At the beginning of the Millennium, conservationists were overjoyed to come across the nests of what were believed to be the last surviving members of the “Royal Turtle” family, a species thought to be extinct. The turtles, once common, had not been seen in over 100 years in Cambodia, and this small group of 3-5 females and their offspring and mates were thought to be the only ones left.
The Good News Network explains :
For 100 years in that country there had been no recorded sightings of the once-common southern river terrapin, but the species’ population is growing again thanks to wildlife officials, a group of Buddhist monks, and former turtle hunters who are now paid to guard the nests they once raided.
Since that day in 2001, the Wildlife Conservation Society (WCS) has been working with Cambodia’s Fisheries Administration in a captive breeding program. The partners have been raising the hatchlings to keep them away from predators while they grow, both in the town of Sre Ambel, and outside the country–in Thailand and Singapore–to guard against a catastrophic event or typhoon that could wipe out all the animals.

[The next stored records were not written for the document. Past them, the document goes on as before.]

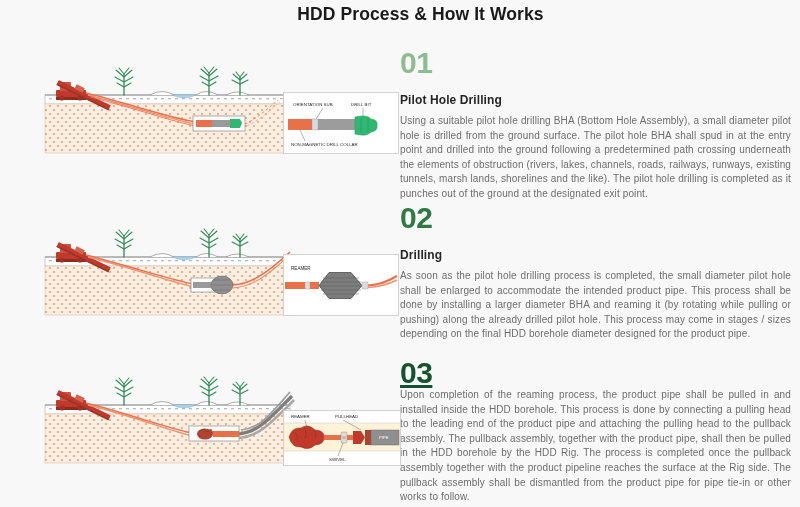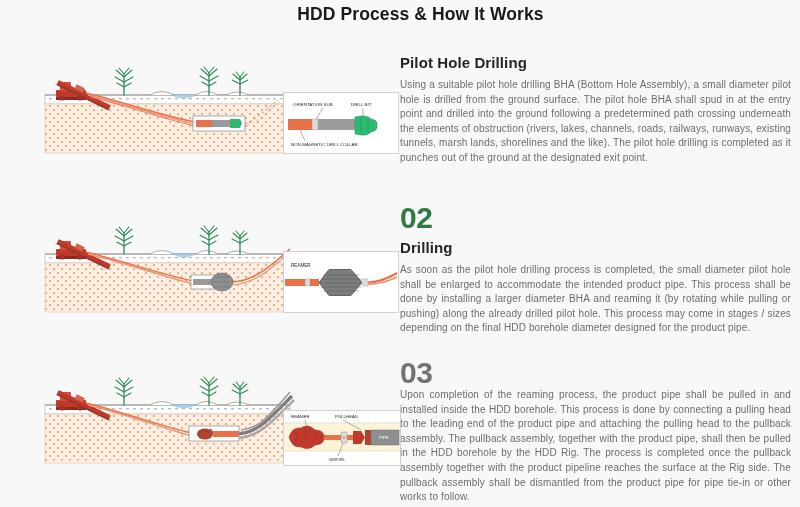--- a/index.html
+++ b/index.html
@@ -33,27 +33,27 @@
   .step-text   { width: 395px; flex: 0 0 395px; padding-right: 4px; }
 
   .step-num {
     font-size: 30px;
     font-weight: bold;
     line-height: 30px;
     letter-spacing: -0.5px;
   }
   .num-01 { color: #8fbc8f; }
   .num-02 { color: #2f7a43; }
-  .num-03 { color: #737373; }
+  .num-03 { color: #14532d; text-decoration: underline; }
 
   .step-head {
-    font-size: 15px;
+    font-size: 12px;
     font-weight: bold;
     color: #262626;
-    margin-top: 6px;
+    margin-top: 15px;
     margin-bottom: 7px;
     letter-spacing: 0.1px;
   }
   .step-body {
     font-size: 10px;
     line-height: 14.6px;
     color: #6d6d6d;
     text-align: justify;
     letter-spacing: 0.12px;
   }
@@ -148,20 +148,21 @@
         <line x1="80" y1="16" x2="80" y2="24" stroke="#666" stroke-width="0.5"></line>
         <line x1="22" y1="49" x2="17" y2="38" stroke="#666" stroke-width="0.5"></line>
 
         <text x="10" y="14" font-family="Liberation Sans, sans-serif" font-size="4.4" fill="#2b2b2b">ORIENTATION SUB</text>
         <text x="68" y="14" font-family="Liberation Sans, sans-serif" font-size="4.4" fill="#2b2b2b">DRILL BIT</text>
         <text x="8" y="54" font-family="Liberation Sans, sans-serif" font-size="4.4" fill="#2b2b2b">NON-MAGNETIC DRILL COLLAR</text>
       </svg>
     </div>
 
     <div class="step-text">
+      <div class="step-num num-01">01</div>
       <div class="step-head">Pilot Hole Drilling</div>
       <div class="step-body">Using a suitable pilot hole drilling BHA (Bottom Hole Assembly), a small diameter pilot hole is drilled from the ground surface. The pilot hole BHA shall spud in at the entry point and drilled into the ground following a predetermined path crossing underneath the elements of obstruction (rivers, lakes, channels, roads, railways, runways, existing tunnels, marsh lands, shorelines and the like). The pilot hole drilling is completed as it punches out of the ground at the designated exit point.</div>
     </div>
   </div>
 
   <div class="step" style="top:203px;align-items:center;">
 
     <div class="step-visual">
       <svg width="400" height="125" viewBox="0 0 400 125">
         <defs>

Buddhist monks have also played a key role in convincing villagers to leave the turtles alone.
“In Cambodian society, Buddhism is a very important part of the culture, and monks are revered and respected,” said Brian Horne, a representative for the WCS. “So when the local monks join in and say, ‘Don’t go out and harm these turtles,’ generally people listen.”
On Monday, a group of monks led a traditional ceremony in front of 150 people to bless the 21 turtles (scientific name: Batagur affinis) that had been raised in captivity before releasing them into their native habitat in the Sre Ambel River system.

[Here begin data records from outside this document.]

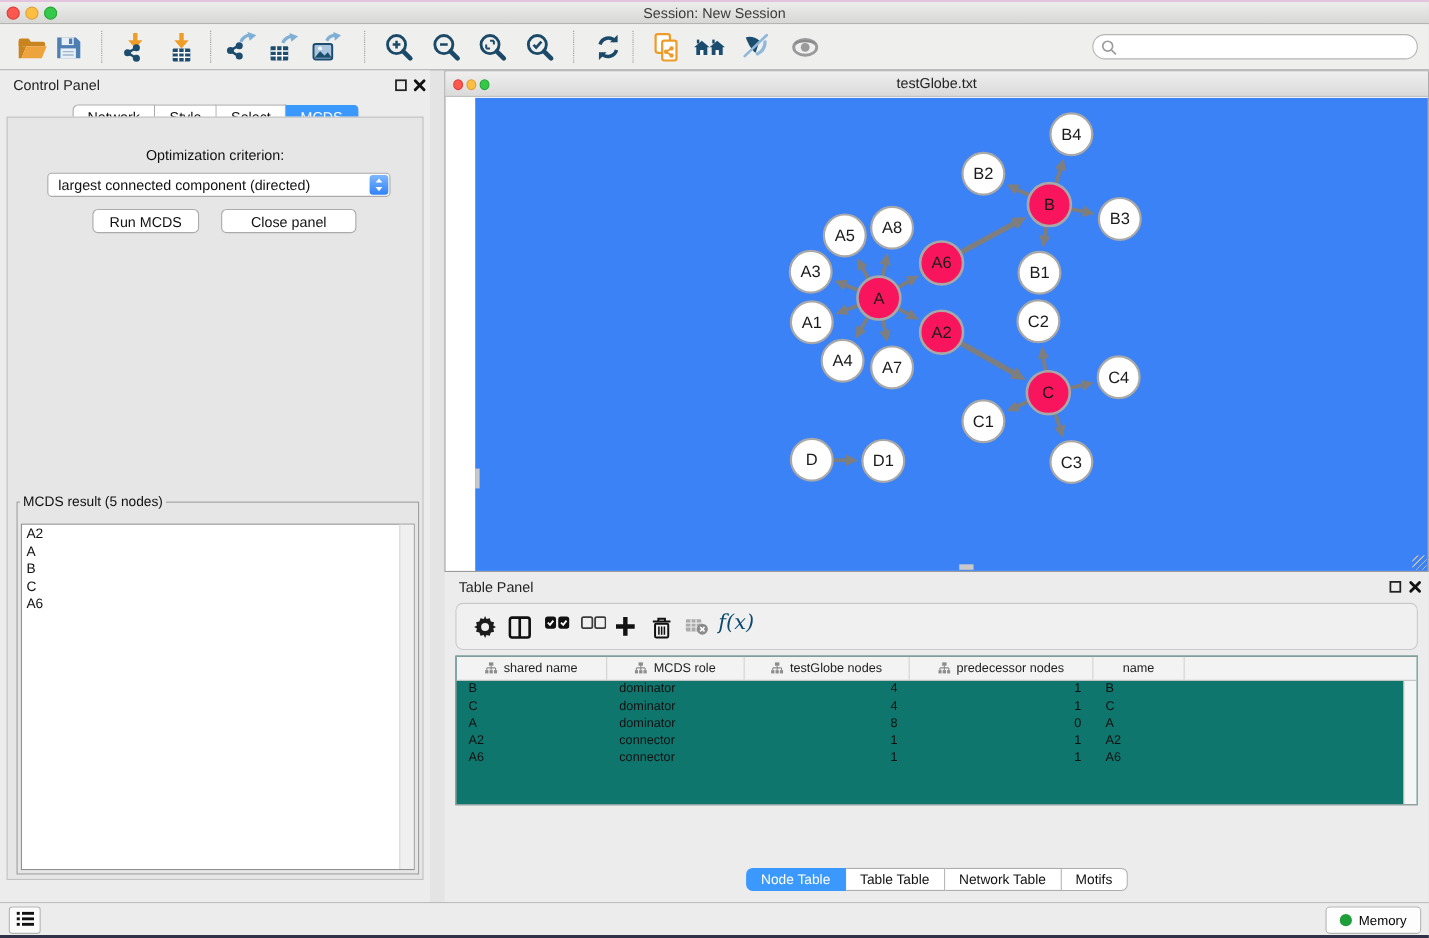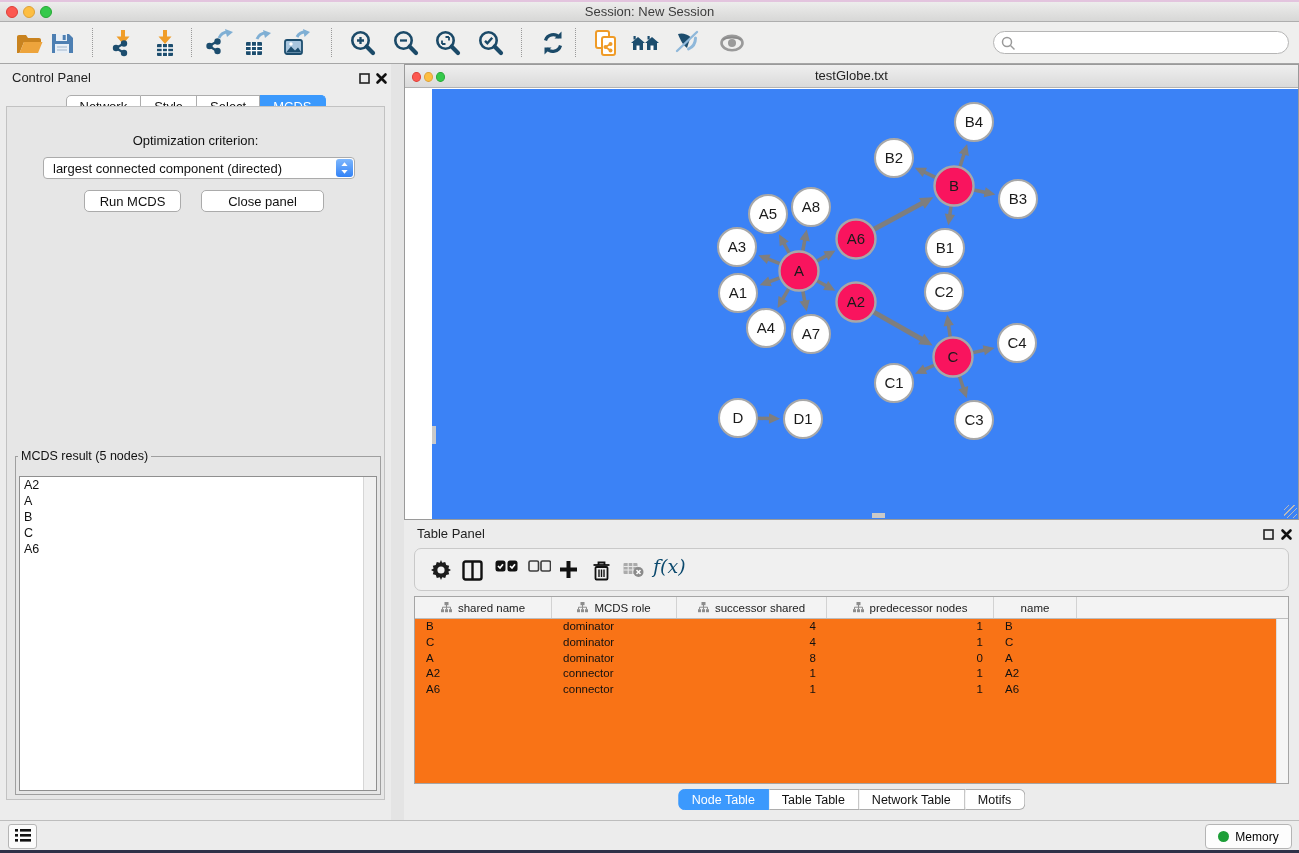--- a/index.html
+++ b/index.html
@@ -84,21 +84,21 @@
 
   
   .table-panel { position:absolute; left:404px; top:520px; width:895px; height:300px; background:#ececec; }
   .tp-title { position:absolute; left:13px; top:6px; font-size:13px; color:#222; }
   .tp-float { right:24px; } .tp-close { right:6px; }
   .tp-toolbar { position:absolute; left:10px; top:28px; width:875px; height:43px; background:#f0f0f0;
                 border:1px solid #c9c9c9; border-radius:7px; }
   .tpt-ico { position:absolute; top:11px; background:none; border:none; padding:0; cursor:default; }
   .fx-label { position:absolute; left:238px; top:6px; font-family:"DejaVu Serif", serif;
               font-style:italic; font-size:19px; color:#0c4a6e; }
-  .tp-table { position:absolute; left:10px; top:76px; width:875px; height:188px; background:#f97316;
+  .tp-table { position:absolute; left:10px; top:76px; width:875px; height:136px; background:#0f766e;
               border:1px solid #a5a5a5; overflow:hidden; }
   .tp-thead { display:flex; height:22px; background:#f3f3f3; border-bottom:1px solid #bdbdbd; }
   .th { display:flex; align-items:center; justify-content:center; gap:6px; font-size:11.5px;
         color:#222; border-right:1px solid #d2d2d2; height:100%; }
   .tp-row { display:flex; height:15.8px; }
   .td { font-size:11.5px; line-height:15.8px; white-space:nowrap; overflow:hidden; }
   .td.al { padding-left:11px; text-align:left; }
   .td.ar { padding-right:11px; text-align:right; }
   .tp-scroll { position:absolute; right:0; top:22px; bottom:0; width:12px; background:#f5f5f5;
                border-left:1px solid #ddd; }
@@ -503,21 +503,21 @@
             <span>MCDS role</span>
           </div>
           <div class="th" style="width: 150px;">
             <svg width="11" height="11" viewBox="0 0 11 11">
               <rect x="3.5" y="0" width="4" height="3.2" fill="#8c8c8c"></rect>
               <path d="M5.5 3v2.2M1.5 5.2h8M1.5 5.2v2M5.5 5.2v2M9.5 5.2v2" stroke="#8c8c8c" stroke-width="1" fill="none"></path>
               <rect x="0" y="7.2" width="3" height="3" fill="#8c8c8c"></rect>
               <rect x="4" y="7.2" width="3" height="3" fill="#8c8c8c"></rect>
               <rect x="8" y="7.2" width="3" height="3" fill="#8c8c8c"></rect>
             </svg>
-            <span>successor shared</span>
+            <span>testGlobe nodes</span>
           </div>
           <div class="th" style="width: 167px;">
             <svg width="11" height="11" viewBox="0 0 11 11">
               <rect x="3.5" y="0" width="4" height="3.2" fill="#8c8c8c"></rect>
               <path d="M5.5 3v2.2M1.5 5.2h8M1.5 5.2v2M5.5 5.2v2M9.5 5.2v2" stroke="#8c8c8c" stroke-width="1" fill="none"></path>
               <rect x="0" y="7.2" width="3" height="3" fill="#8c8c8c"></rect>
               <rect x="4" y="7.2" width="3" height="3" fill="#8c8c8c"></rect>
               <rect x="8" y="7.2" width="3" height="3" fill="#8c8c8c"></rect>
             </svg>
             <span>predecessor nodes</span>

The terrapins, once called “royal turtles” and declared the property of the king, were designated in 2005 as the national reptile of Cambodia to raise awareness of the conservation effort.
As one of the largest herbivores in the river, the species is crucial to the health of the entire ecosystem. So, in 2001, when the nests were discovered, the WCS and wildlife officials began a community based protection program to ensure their survival. Turtle hunters were enlisted and paid to protect the nests, which grew in number to 39. Hundreds of hatchlings were raised in facilities and, finally, this group of 21 was chosen as the most genetically diverse and first to be released since the program started.